- _Exercise brief_:
In the entries that follow, the first line to write out is the one containing "FOOT REST,SCREW. 2000-03.", and the last is the one containing "total: 7962.82 -> 7971.91". Reproduce that stretch exactly, with nothing before or after it.

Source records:
------------

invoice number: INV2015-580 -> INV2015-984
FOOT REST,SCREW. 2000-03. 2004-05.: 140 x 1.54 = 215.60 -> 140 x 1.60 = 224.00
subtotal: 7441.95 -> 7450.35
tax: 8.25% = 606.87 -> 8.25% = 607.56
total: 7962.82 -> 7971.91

------------

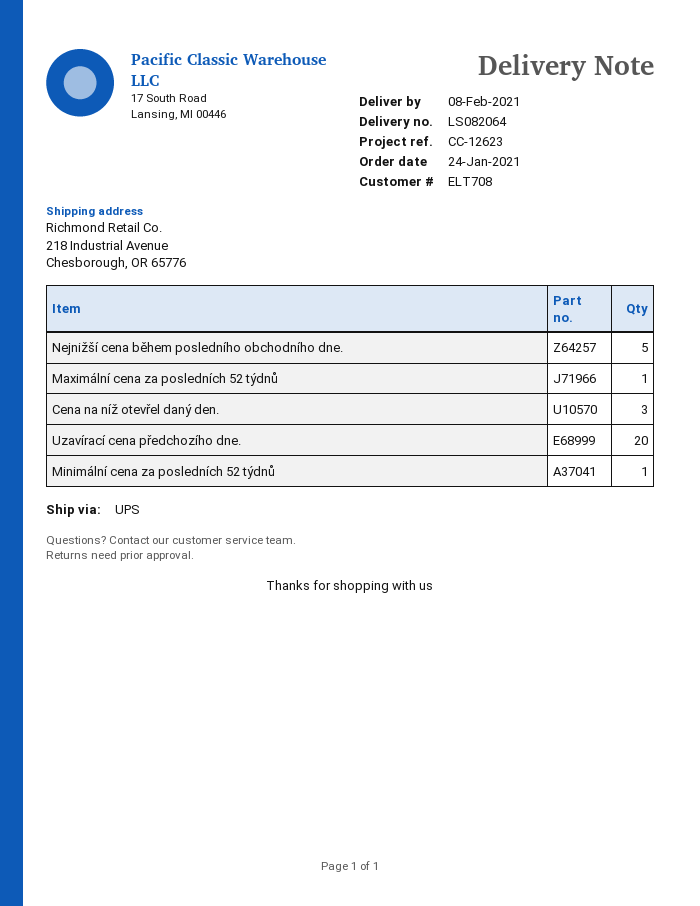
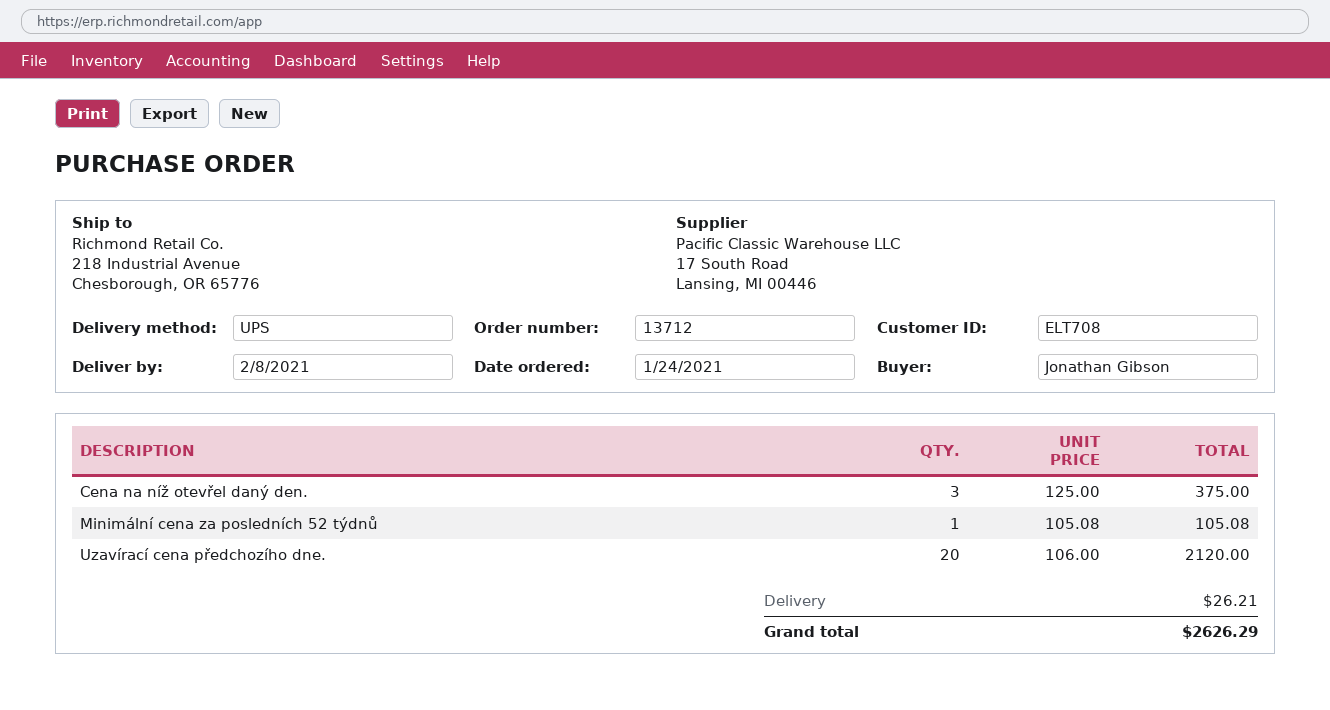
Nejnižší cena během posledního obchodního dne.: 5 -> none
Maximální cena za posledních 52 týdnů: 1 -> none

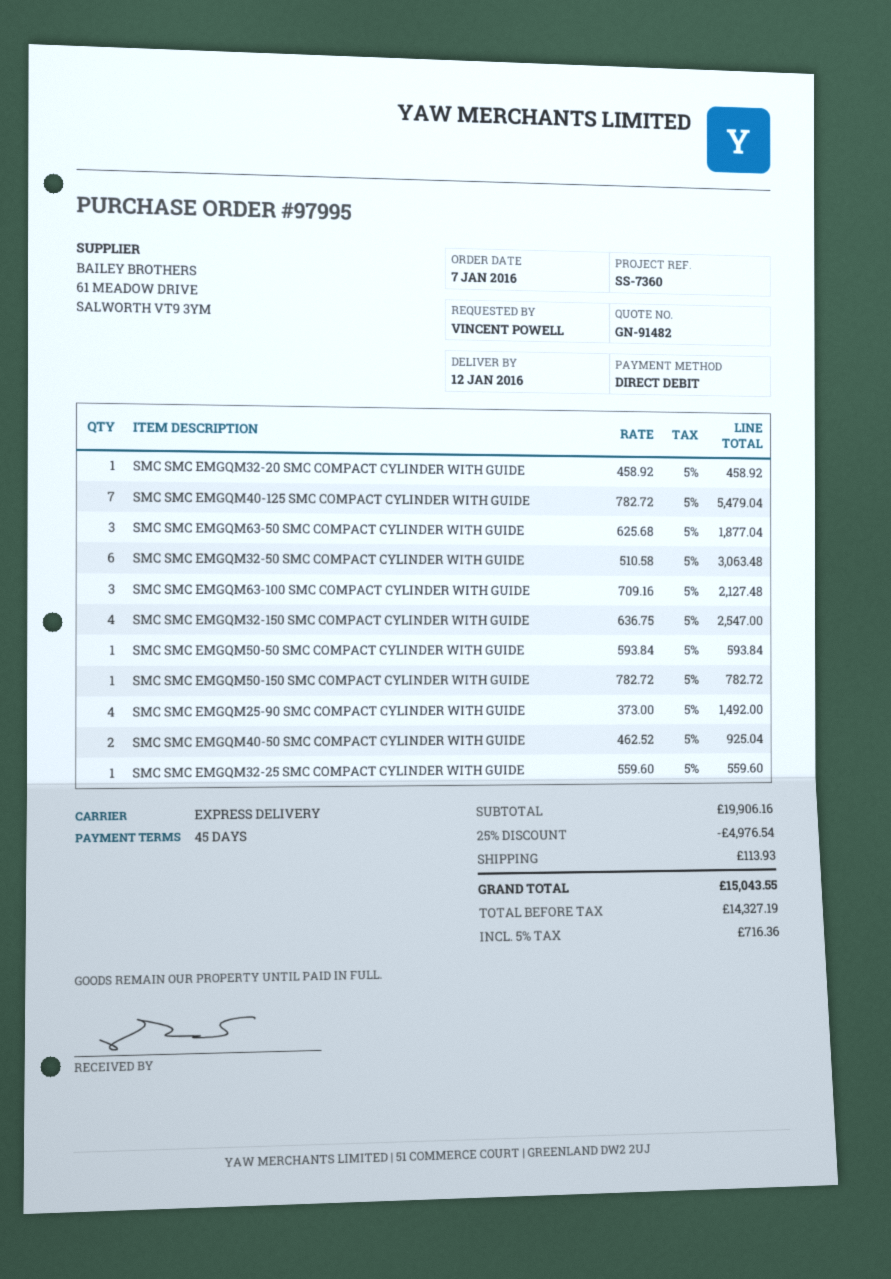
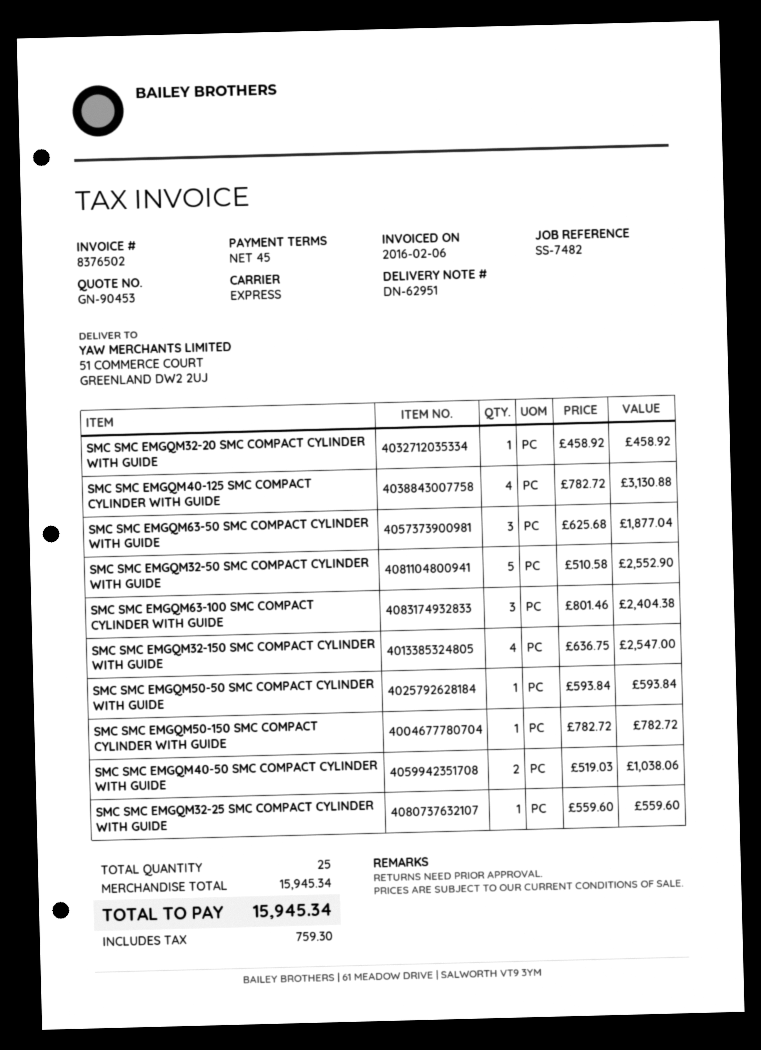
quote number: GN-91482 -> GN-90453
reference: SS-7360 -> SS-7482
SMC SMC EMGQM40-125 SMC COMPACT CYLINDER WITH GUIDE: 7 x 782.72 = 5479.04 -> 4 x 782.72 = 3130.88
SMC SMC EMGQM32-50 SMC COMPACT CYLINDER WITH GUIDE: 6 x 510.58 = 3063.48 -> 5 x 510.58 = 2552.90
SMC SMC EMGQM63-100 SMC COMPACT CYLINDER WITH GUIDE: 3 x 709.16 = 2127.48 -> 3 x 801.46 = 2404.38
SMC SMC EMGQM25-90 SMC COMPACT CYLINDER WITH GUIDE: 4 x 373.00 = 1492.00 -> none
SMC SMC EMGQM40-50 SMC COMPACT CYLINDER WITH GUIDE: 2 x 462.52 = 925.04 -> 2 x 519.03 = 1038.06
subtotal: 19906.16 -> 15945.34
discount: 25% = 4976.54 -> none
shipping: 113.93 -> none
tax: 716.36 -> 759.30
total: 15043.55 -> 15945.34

------------

- _Worked solution_:
FOOT REST,SCREW. 2000-03. 2004-05.: 140 x 1.54 = 215.60 -> 140 x 1.60 = 224.00
subtotal: 7441.95 -> 7450.35
tax: 8.25% = 606.87 -> 8.25% = 607.56
total: 7962.82 -> 7971.91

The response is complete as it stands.